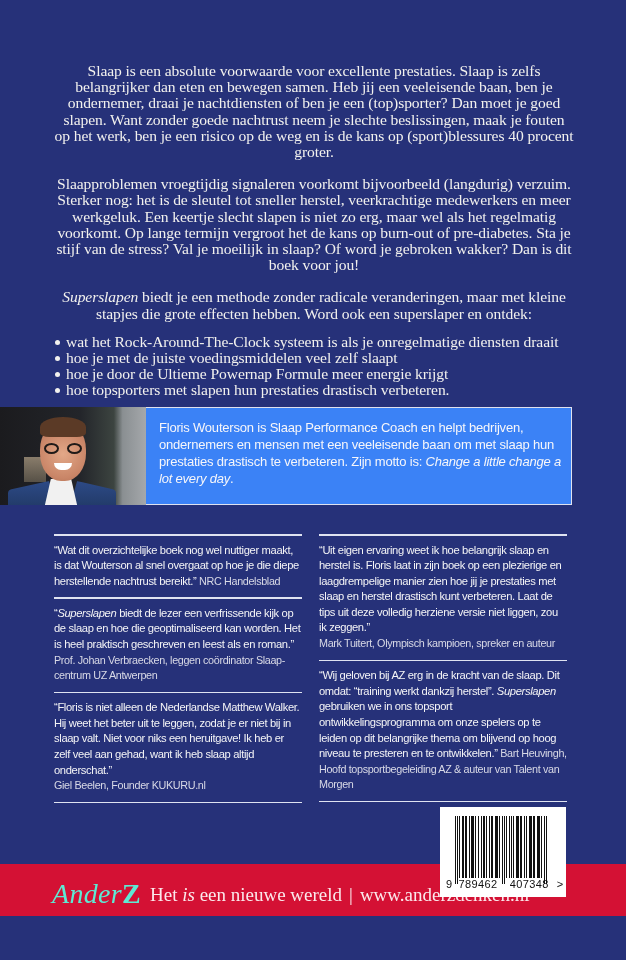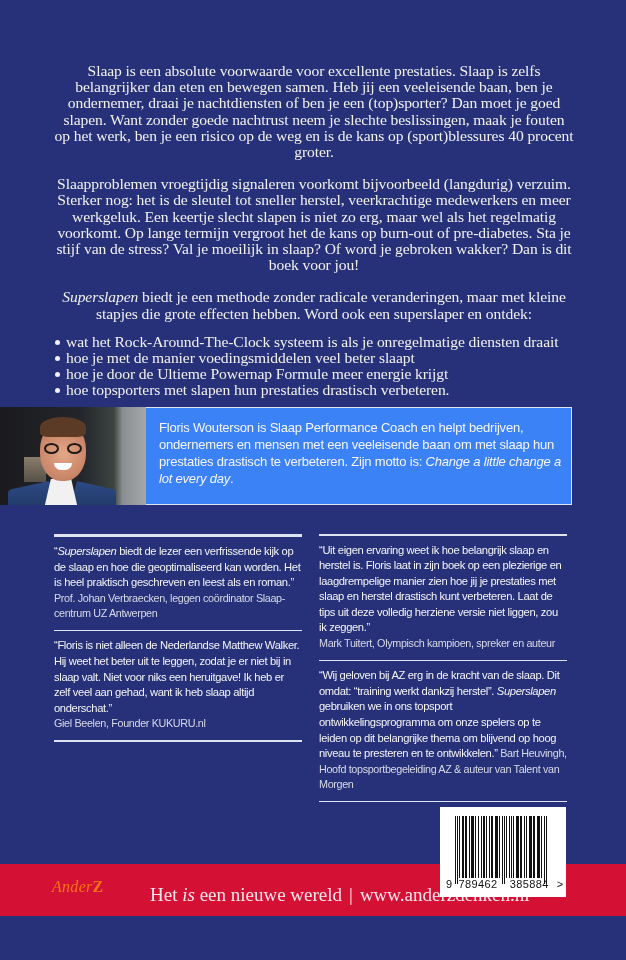--- a/index.html
+++ b/index.html
@@ -147,7 +147,7 @@
   <p style="margin-bottom:12px"><em>Superslapen</em><span> biedt je een methode zonder radicale veranderingen, maar met kleine stapjes die grote effecten hebben. Word ook een superslaper en ontdek:</span></p>
   <ul>
     <li>wat het Rock-Around-The-Clock systeem is als je onregelmatige diensten draait</li>
-    <li>hoe je met de manier voedingsmiddelen veel beter slaapt</li>
+    <li>hoe je met de juiste voedingsmiddelen veel zelf slaapt</li>
     <li>hoe je door de Ultieme Powernap Formule meer energie krijgt</li>
     <li>hoe topsporters met slapen hun prestaties drastisch verbeteren.</li>
   </ul>

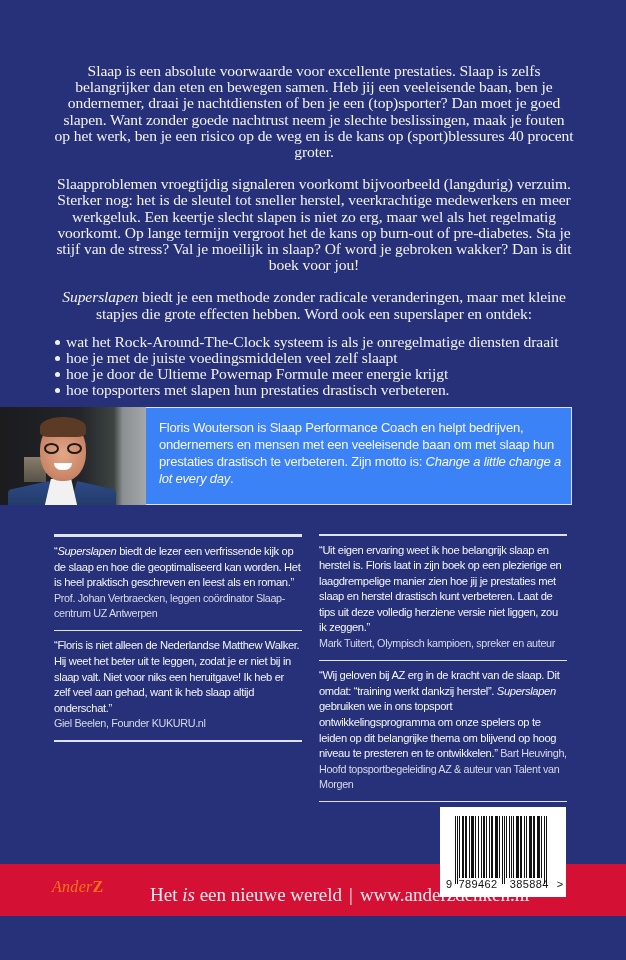--- a/index.html
+++ b/index.html
@@ -172,6 +172,9 @@
 
 <div id="quotes-left" class="quotes-col">
   <div class="rule"></div>
+  <div class="quote">
+    <span class="text">“Wat dit overzichtelijke boek nog wel nuttiger maakt, is dat Wouterson al snel overgaat op hoe je die diepe herstellende nachtrust bereikt.”</span><span class="source"> NRC Handelsblad</span>
+  </div>
   <div class="rule"></div>
   <div class="quote">
     <span class="text">“<em>Superslapen</em><span> biedt de lezer een verfrissende kijk op de slaap en hoe die geoptimaliseerd kan worden. Het is heel praktisch geschreven en leest als en roman.”</span></span>

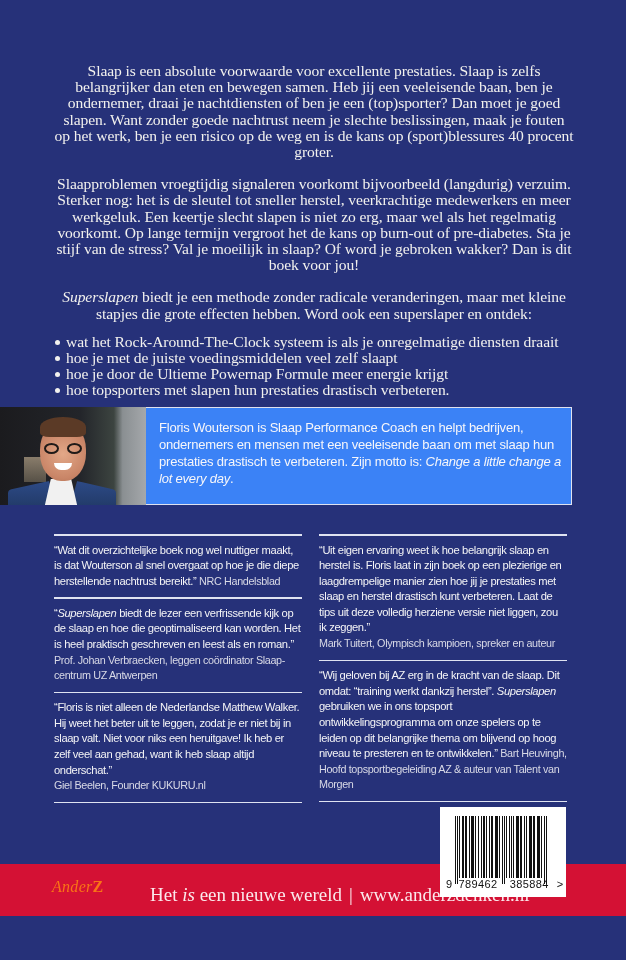--- a/index.html
+++ b/index.html
@@ -108,7 +108,7 @@
   #logo {
     position: absolute; left: 52px; top: 878px;
     font-family: "Liberation Serif", serif; font-style: italic;
-    font-size: 16px; color: #f97316; letter-spacing: 0.3px;
+    font-size: 28px; color: #5eead4; letter-spacing: 0.3px;
   }
   #logo .z { font-style: normal; font-weight: bold; }
   #tagline {

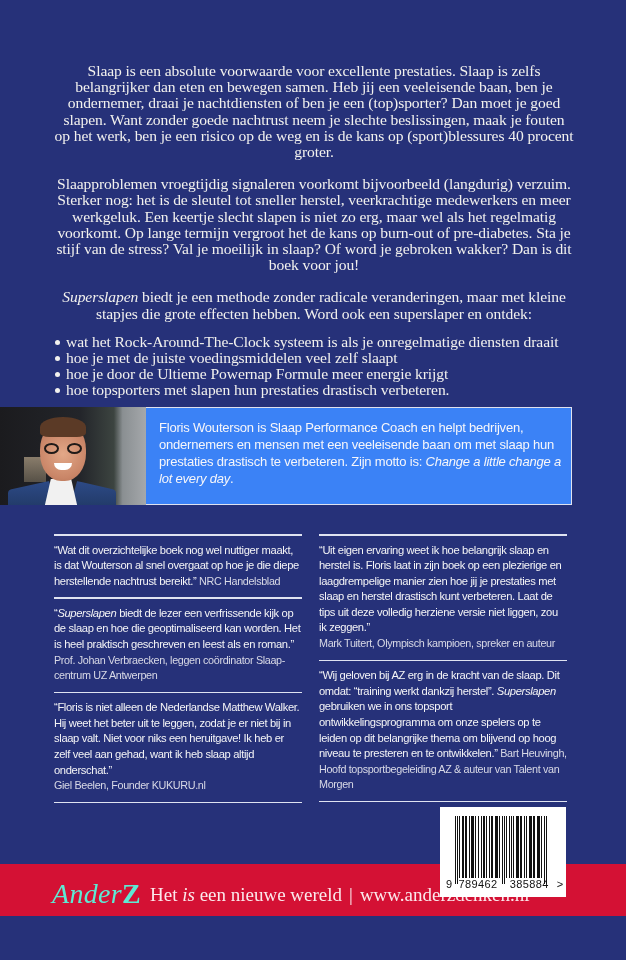--- a/index.html
+++ b/index.html
@@ -240,7 +240,7 @@
       <i style="left: 89px; width: 1px; bottom: -6px;"></i>
       <i style="left: 91px; width: 1px; bottom: -6px;"></i>
     </div>
-  <div id="barcode-digits"><span class="first">9</span><span class="mid">789462</span><span>385884</span><span class="arrow">&gt;</span></div>
+  <div id="barcode-digits"><span class="first">9</span><span class="mid">789462</span><span>407348</span><span class="arrow">&gt;</span></div>
 </div>
 
 </body></html>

----

Required action
Give back, exactly and with nothing added, the lines from the line containing "89px; width: 1px;" through the final line of the records above, both of them included.

Task answer
       <i style="left: 89px; width: 1px; bottom: -6px;"></i>
       <i style="left: 91px; width: 1px; bottom: -6px;"></i>
     </div>
-  <div id="barcode-digits"><span class="first">9</span><span class="mid">789462</span><span>385884</span><span class="arrow">&gt;</span></div>
+  <div id="barcode-digits"><span class="first">9</span><span class="mid">789462</span><span>407348</span><span class="arrow">&gt;</span></div>
 </div>
 
 </body></html>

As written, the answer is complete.